Notons enfin qu’à la date de l’enquête, si l’on retient 150 000 F CFA comme seuil significatif d’épargne permettant d’accéder à un crédit standard, 44% des groupes en milieu urbain seraient susceptibles d’y prétendre, 19% en milieu péri-urbain et 19% en milieu rural414. Quelques groupes épargnent parce qu’on « le leur a demandé », on retrouve ici l’influence des « marraines ». Pour la plupart toutefois, le principal mobile et d’accéder au crédit, l’objectif du dispositif - familiariser les femmes avec le système bancaire -, est donc en partie atteint. 15% des groupes ont déjà eu accès à un crédit standard en milieu urbain, tout en continuant de profiter du crédit rotatif.
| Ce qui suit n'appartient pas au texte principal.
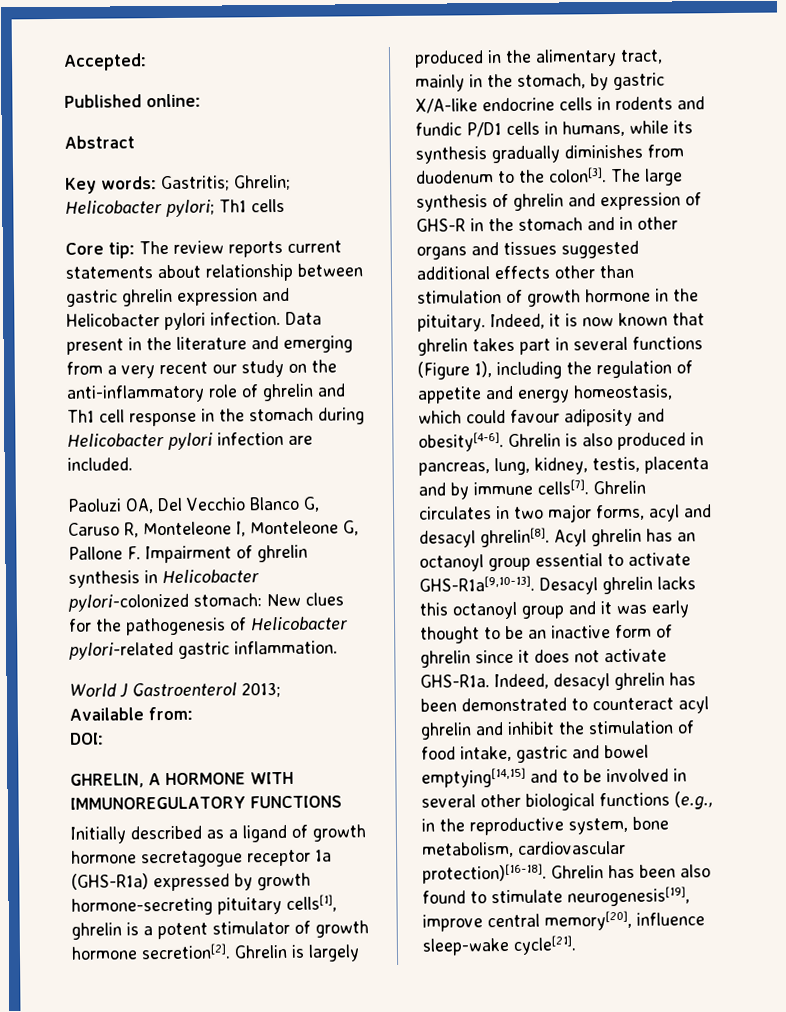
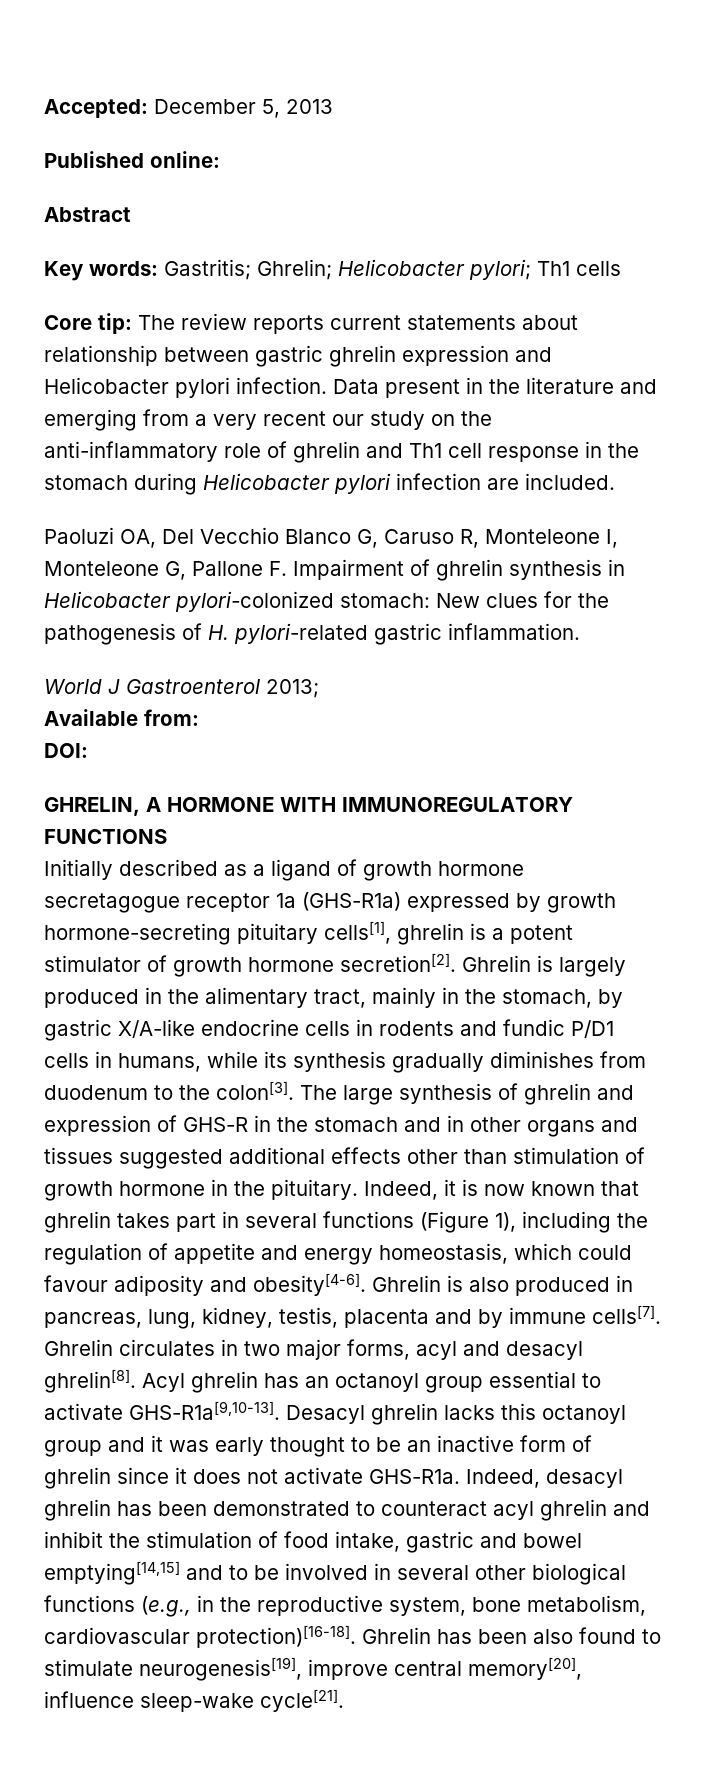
- Accepted:
+ Accepted: December 5, 2013
- Paoluzi OA, Del Vecchio Blanco G, Caruso R, Monteleone I, Monteleone G, Pallone F. Impairment of ghrelin synthesis in Helicobacter pylori-colonized stomach: New clues for the pathogenesis of Helicobacter pylori-related gastric inflammation.
+ Paoluzi OA, Del Vecchio Blanco G, Caruso R, Monteleone I, Monteleone G, Pallone F. Impairment of ghrelin synthesis in Helicobacter pylori-colonized stomach: New clues for the pathogenesis of H. pylori-related gastric inflammation.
On remarque ici l’importance de la proximité géographique : si les groupes de milieu péri-urbain épargnent moins, alors que nous avons vu précédemment qu’ils menaient des activités génératrices de revenus tout à fait comparables aux groupes situés en milieu urbain415, c’est principalement en raison de la distance qui les séparent des agences de Crédit mutuel. Ce point est encore plus prononcé en milieu rural, où les femmes doivent parfois faire une demi-journée de marche pour se rendre jusqu’à l’agence la plus proche. Notons également que les groupes ruraux manifestent un intérêt très limité pour l’épargne. Notons enfin que les groupes de grandes commerçantes épargnent peu, les femmes préfèrent consacrer la totalité des fonds à l’octroi individuel de crédit ou d’avance 416 .

Notes
413.

L’ensemble des données pour chaque groupe rencontré est précisé en annexe.

414.

Ces données portent sur l’ensemble des groupes participant à la convention au moment de l’enquête : nous avons pour cela épluché les données des six agences du Crédit mutuel partenaires du programme Crédits rotatifs, en collaboration étroite avec le personnel des agences et grâce à leur bienveillance.

415.

Les niveaux de revenus ont été donnés au chap. 6.

416.

Ce constat rejoint les conclusions d’une étude menée par le BIT auprès des tontines de femmes dakaroises et s’interrogeant sur les liens possibles avec le système bancaire. Les auteurs concluent que les femmes ne tireraient aucun avantage à épargner dans une banque compte tenu de leurs contraintes de liquidité [Balkenhol et Gueye, 1994].